Problem requirements: Apart from the pictures, print the data below exactly as given.

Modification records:

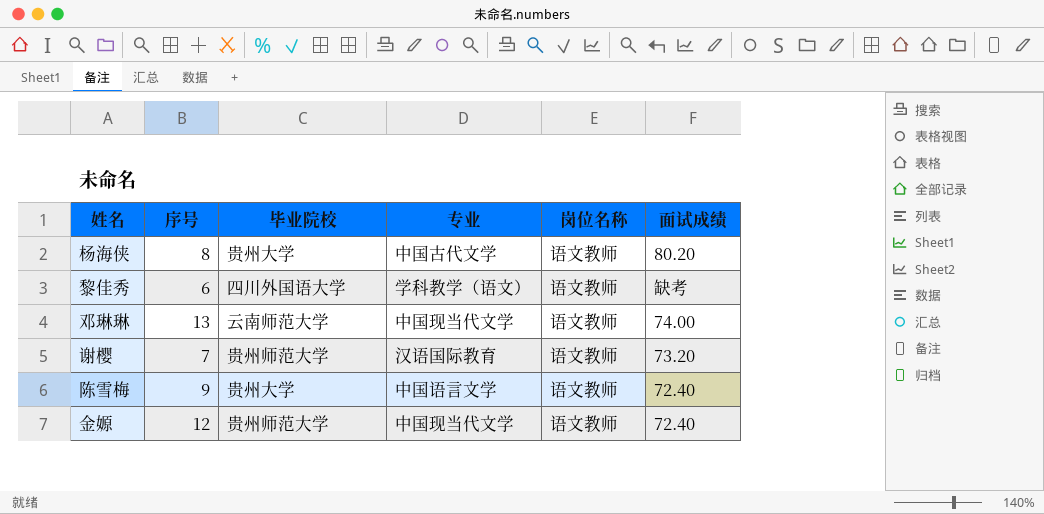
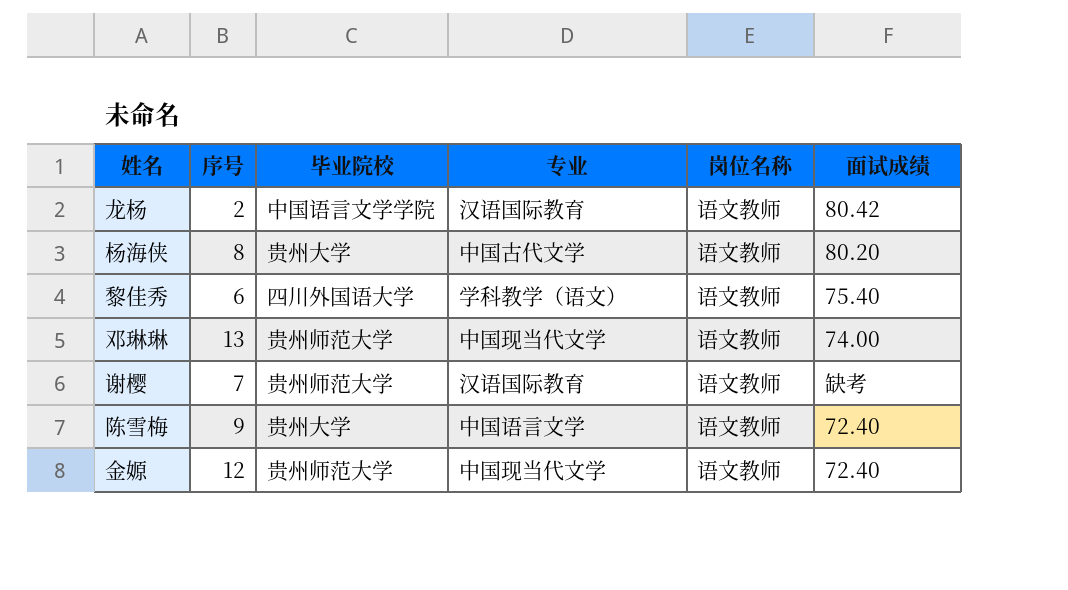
row 龙杨: none -> 2 | 中国语言文学学院 | 汉语国际教育 | 语文教师 | 80.42
黎佳秀 | 面试成绩: 缺考 -> 75.40
邓琳琳 | 毕业院校: 云南师范大学 -> 贵州师范大学
谢樱 | 面试成绩: 73.20 -> 缺考

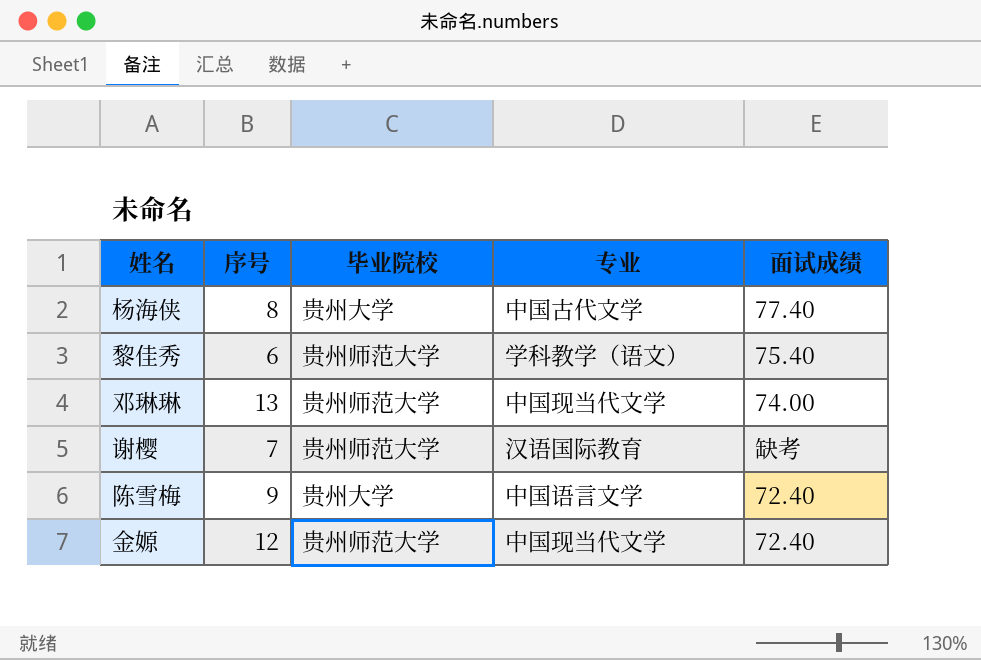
column 岗位名称 | position: 5 -> none
row 龙杨: 2 | 中国语言文学学院 | 汉语国际教育 | 语文教师 | 80.42 -> none
杨海侠 | 面试成绩: 80.20 -> 77.40
黎佳秀 | 毕业院校: 四川外国语大学 -> 贵州师范大学

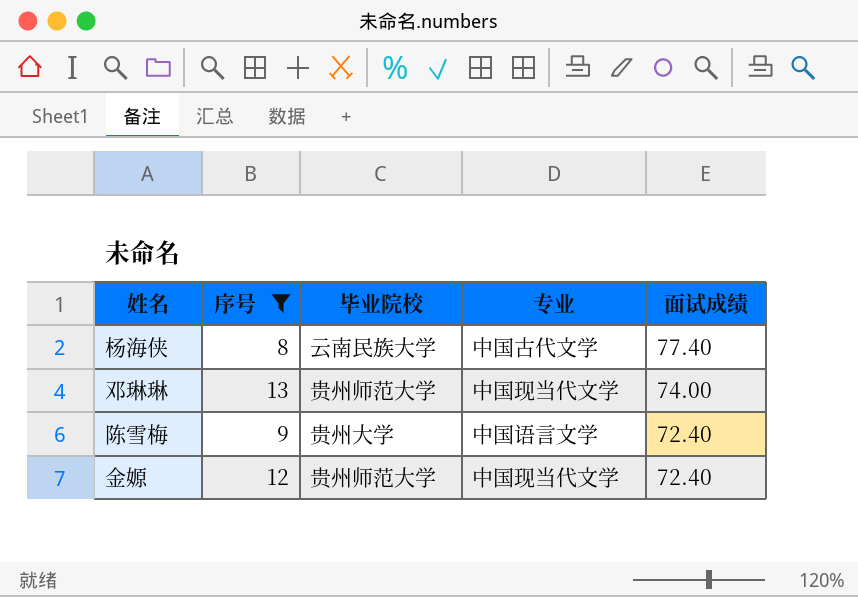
filter: none -> 序号 >= 8
杨海侠 | 毕业院校: 贵州大学 -> 云南民族大学

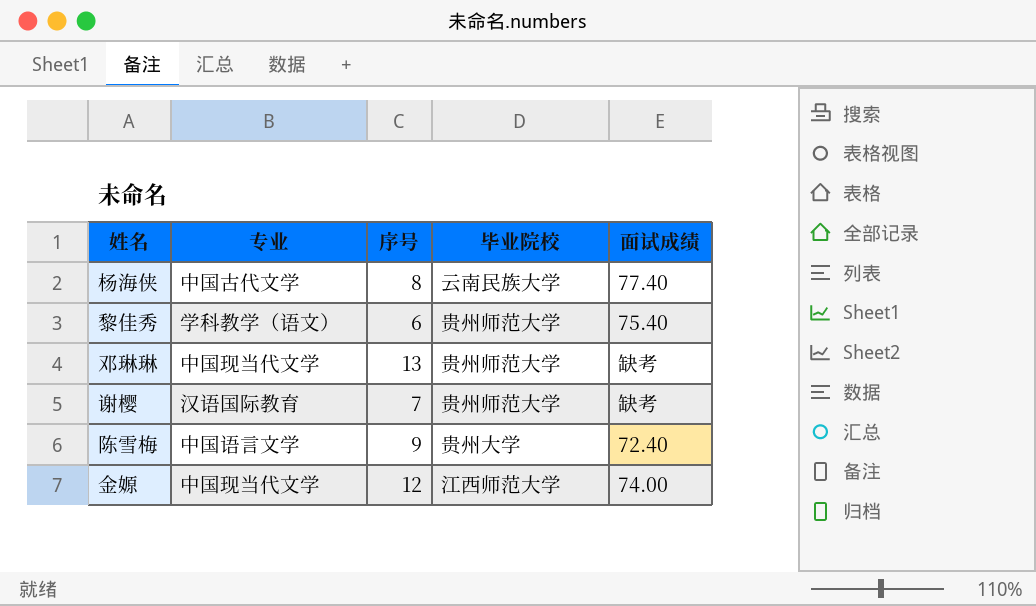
filter: 序号 >= 8 -> none
column 专业 | position: 4 -> 2
邓琳琳 | 面试成绩: 74.00 -> 缺考
金嫄 | 毕业院校: 贵州师范大学 -> 江西师范大学
金嫄 | 面试成绩: 72.40 -> 74.00

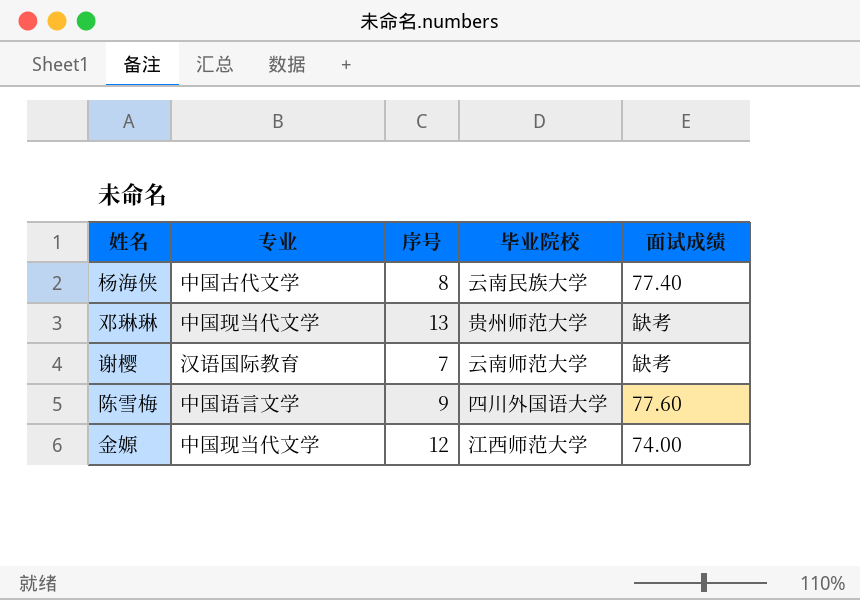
row 黎佳秀: 学科教学（语文） | 6 | 贵州师范大学 | 75.40 -> none
谢樱 | 毕业院校: 贵州师范大学 -> 云南师范大学
陈雪梅 | 毕业院校: 贵州大学 -> 四川外国语大学
陈雪梅 | 面试成绩: 72.40 -> 77.60

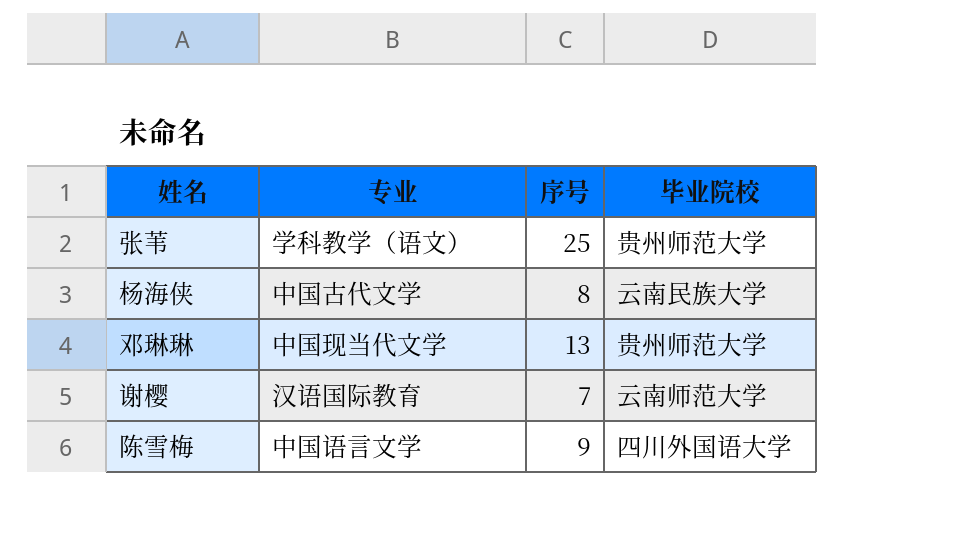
column 面试成绩 | position: 5 -> none
row 金嫄: 中国现当代文学 | 12 | 江西师范大学 | 74.00 -> none
row 张苇: none -> 学科教学（语文） | 25 | 贵州师范大学

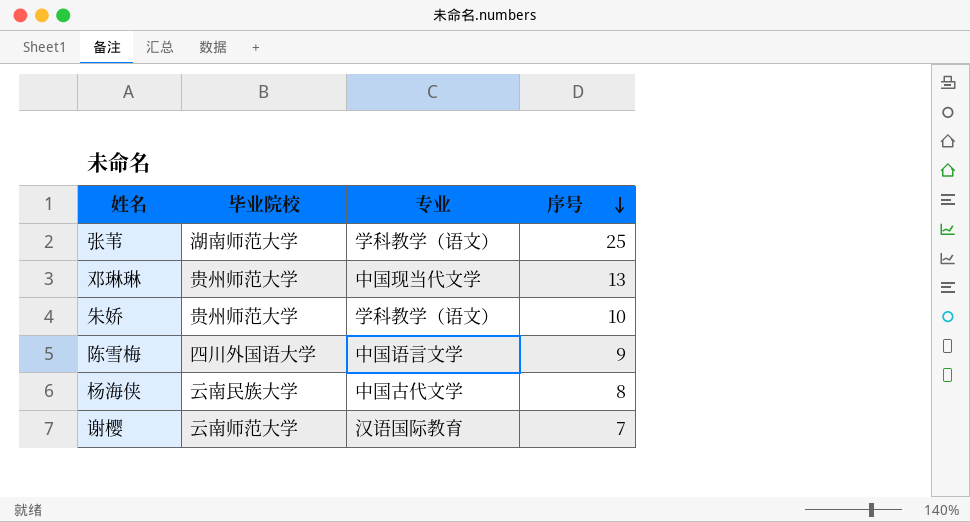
row order: none -> 序号 descending
column 毕业院校 | position: 4 -> 2
张苇 | 毕业院校: 贵州师范大学 -> 湖南师范大学
row 朱娇: none -> 贵州师范大学 | 学科教学（语文） | 10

Written answer:
row 龙杨: none -> 2 | 中国语言文学学院 | 汉语国际教育 | 语文教师 | 80.42
黎佳秀 | 面试成绩: 缺考 -> 75.40
邓琳琳 | 毕业院校: 云南师范大学 -> 贵州师范大学
谢樱 | 面试成绩: 73.20 -> 缺考

column 岗位名称 | position: 5 -> none
row 龙杨: 2 | 中国语言文学学院 | 汉语国际教育 | 语文教师 | 80.42 -> none
杨海侠 | 面试成绩: 80.20 -> 77.40
黎佳秀 | 毕业院校: 四川外国语大学 -> 贵州师范大学

filter: none -> 序号 >= 8
杨海侠 | 毕业院校: 贵州大学 -> 云南民族大学

filter: 序号 >= 8 -> none
column 专业 | position: 4 -> 2
邓琳琳 | 面试成绩: 74.00 -> 缺考
金嫄 | 毕业院校: 贵州师范大学 -> 江西师范大学
金嫄 | 面试成绩: 72.40 -> 74.00

row 黎佳秀: 学科教学（语文） | 6 | 贵州师范大学 | 75.40 -> none
谢樱 | 毕业院校: 贵州师范大学 -> 云南师范大学
陈雪梅 | 毕业院校: 贵州大学 -> 四川外国语大学
陈雪梅 | 面试成绩: 72.40 -> 77.60

column 面试成绩 | position: 5 -> none
row 金嫄: 中国现当代文学 | 12 | 江西师范大学 | 74.00 -> none
row 张苇: none -> 学科教学（语文） | 25 | 贵州师范大学

row order: none -> 序号 descending
column 毕业院校 | position: 4 -> 2
张苇 | 毕业院校: 贵州师范大学 -> 湖南师范大学
row 朱娇: none -> 贵州师范大学 | 学科教学（语文） | 10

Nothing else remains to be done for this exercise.